Larry Gillick, S.J., connects our search for wisdom, leading to awareness and discernment to the texts today.
The Jews here are hungry for wisdom; they are people of good hearts and minds. They resist their being fooled. They continue to shake their heads as Jesus continues nodding his, insisting that he can give them eternal life through their taking him interiorly, as one does when eating. As long as they argue and grumble, their mouths are filled with that which they are serving; they demand immediate proof and understanding.
With Jesus, everything is an invitation to “come and see.” The murmurers have followed Jesus across the lake after seeing the miraculous distribution. He is urging them into the sacred desert of belief where their ancestors grew deeper in their trust of the One God.

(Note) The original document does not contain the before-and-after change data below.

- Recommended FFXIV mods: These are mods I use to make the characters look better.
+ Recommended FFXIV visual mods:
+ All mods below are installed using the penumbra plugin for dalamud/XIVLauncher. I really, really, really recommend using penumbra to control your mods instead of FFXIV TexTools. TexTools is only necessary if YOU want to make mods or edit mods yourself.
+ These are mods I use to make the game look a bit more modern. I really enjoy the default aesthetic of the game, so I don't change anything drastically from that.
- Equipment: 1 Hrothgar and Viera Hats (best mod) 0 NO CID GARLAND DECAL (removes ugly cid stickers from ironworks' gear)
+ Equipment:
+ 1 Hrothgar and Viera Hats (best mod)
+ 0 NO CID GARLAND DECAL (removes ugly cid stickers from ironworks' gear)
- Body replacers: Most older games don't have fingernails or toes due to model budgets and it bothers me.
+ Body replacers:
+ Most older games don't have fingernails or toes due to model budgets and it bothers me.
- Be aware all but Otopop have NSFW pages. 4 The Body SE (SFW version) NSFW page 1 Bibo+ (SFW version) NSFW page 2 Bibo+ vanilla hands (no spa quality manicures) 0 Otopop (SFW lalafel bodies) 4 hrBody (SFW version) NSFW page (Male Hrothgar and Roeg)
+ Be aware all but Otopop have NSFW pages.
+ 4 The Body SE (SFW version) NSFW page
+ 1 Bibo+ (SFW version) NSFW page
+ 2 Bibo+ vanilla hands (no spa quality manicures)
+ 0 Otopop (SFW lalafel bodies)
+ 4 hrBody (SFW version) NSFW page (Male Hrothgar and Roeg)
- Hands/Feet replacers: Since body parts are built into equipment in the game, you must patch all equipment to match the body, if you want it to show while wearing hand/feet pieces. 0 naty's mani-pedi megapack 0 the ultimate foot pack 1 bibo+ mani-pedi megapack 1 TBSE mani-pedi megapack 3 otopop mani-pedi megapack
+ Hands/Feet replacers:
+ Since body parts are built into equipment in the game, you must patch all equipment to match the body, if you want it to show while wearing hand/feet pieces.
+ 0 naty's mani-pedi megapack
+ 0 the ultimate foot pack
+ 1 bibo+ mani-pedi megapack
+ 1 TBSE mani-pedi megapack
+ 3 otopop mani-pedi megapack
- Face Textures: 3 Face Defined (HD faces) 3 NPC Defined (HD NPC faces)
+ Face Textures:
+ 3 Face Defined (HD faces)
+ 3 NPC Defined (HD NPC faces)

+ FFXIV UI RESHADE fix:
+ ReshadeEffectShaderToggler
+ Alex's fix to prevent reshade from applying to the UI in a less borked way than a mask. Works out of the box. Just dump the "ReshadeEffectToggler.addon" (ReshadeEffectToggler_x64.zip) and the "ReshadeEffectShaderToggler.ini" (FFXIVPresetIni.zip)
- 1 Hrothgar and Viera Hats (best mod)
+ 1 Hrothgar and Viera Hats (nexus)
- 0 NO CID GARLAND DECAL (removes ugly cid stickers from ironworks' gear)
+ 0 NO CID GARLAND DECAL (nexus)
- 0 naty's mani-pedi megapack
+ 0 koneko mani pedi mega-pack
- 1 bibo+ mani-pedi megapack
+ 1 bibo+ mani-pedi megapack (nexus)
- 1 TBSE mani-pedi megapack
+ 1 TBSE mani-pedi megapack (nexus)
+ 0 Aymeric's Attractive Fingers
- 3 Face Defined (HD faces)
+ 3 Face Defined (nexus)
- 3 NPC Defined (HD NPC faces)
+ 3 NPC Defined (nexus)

They keep tripping over their “feeble senses” and their limited abilities to eat.
Scott Hoezee, of the Calvin Theological Center for Excellence in Preaching, comments that what Jesus is talking about really is a matter of life or death.
No, what Jesus is talking about really is a matter of life or death. To have any Life worth talking about, you really do need to enter into the Life of the Father through the Son. What Jesus is offering here is nothing short of an access to the Life of the Triune God. Think of that! Jesus is saying that union with him (signified by Eucharistic participation in Christ) allows us to enter into the rhythms of Father, Son, and Holy Spirit, into the Life that existed before anything like the Creation existed and that even now is the bright center to everything in the universe.
Most weeks when we come to church and when we take to ourselves the bread and the wine of the Holy Supper, our thoughts are far too small. We cannot exaggerate what we’re getting through that meal. Mostly our imaginations are simply not big enough, our expectations are pedestrian and trivial. What Jesus is offering us is a slice of Life Eternal, of the very Life force that pulses as the heartbeat to everything that exists, that ever existed, or that ever will exist.
Don Schwager quotes “Abiding in Christ”, by Augustine of Hippo, 354-430 A.D.
" Jesus recommended to us His Body and Blood in bread and wine, elements that are reduced into one out of many constituents. What is meant by eating that food and taking that drink is this: to remain in Christ and have Him remaining in us." (excerpt from Sermon on John 26,112)
A Reflection on “Jesus – the Bread of Life” from St. Catherine of Siena Catholic Church, in Vallejo California, begins with a statement from Thomas Merton, Trappist monk and mystic, that the deepest level of communication is not communication but communion.
Jesus as our Bread of Life means nourishment for our soul, joy in our sorrow, strength in our weakness. It means community, family, friendship with Jesus. Jesus as the Bread of life means Jesus in the Eucharist, in the Scriptures, in the church, in life itself. Jesus Christ means all of these things…Christ is all in all… for those who believe…Let me just focus on Jesus in the Eucharist – Jesus being present – body, soul and divinity in the Eucharist under the appearance of bread and wine.
We come to Church, we receive Communion, not because it is the rule of the Church but because our journey through life is difficult, to say the least… and so we receive communion because we need food for this journey. The Lord gives us this food. He is our food. He is the Bread of Life.
Friar Jude Winkler explains the invitation of Lady Wisdom to a parallel to the meal of Jesus. The matrimonial symbolism in the Gospel of John connects to the “one flesh” communion in the Bread of Life Discourse. Friar Jude asserts the bread of Life is the flesh of Jesus for Eternal Life.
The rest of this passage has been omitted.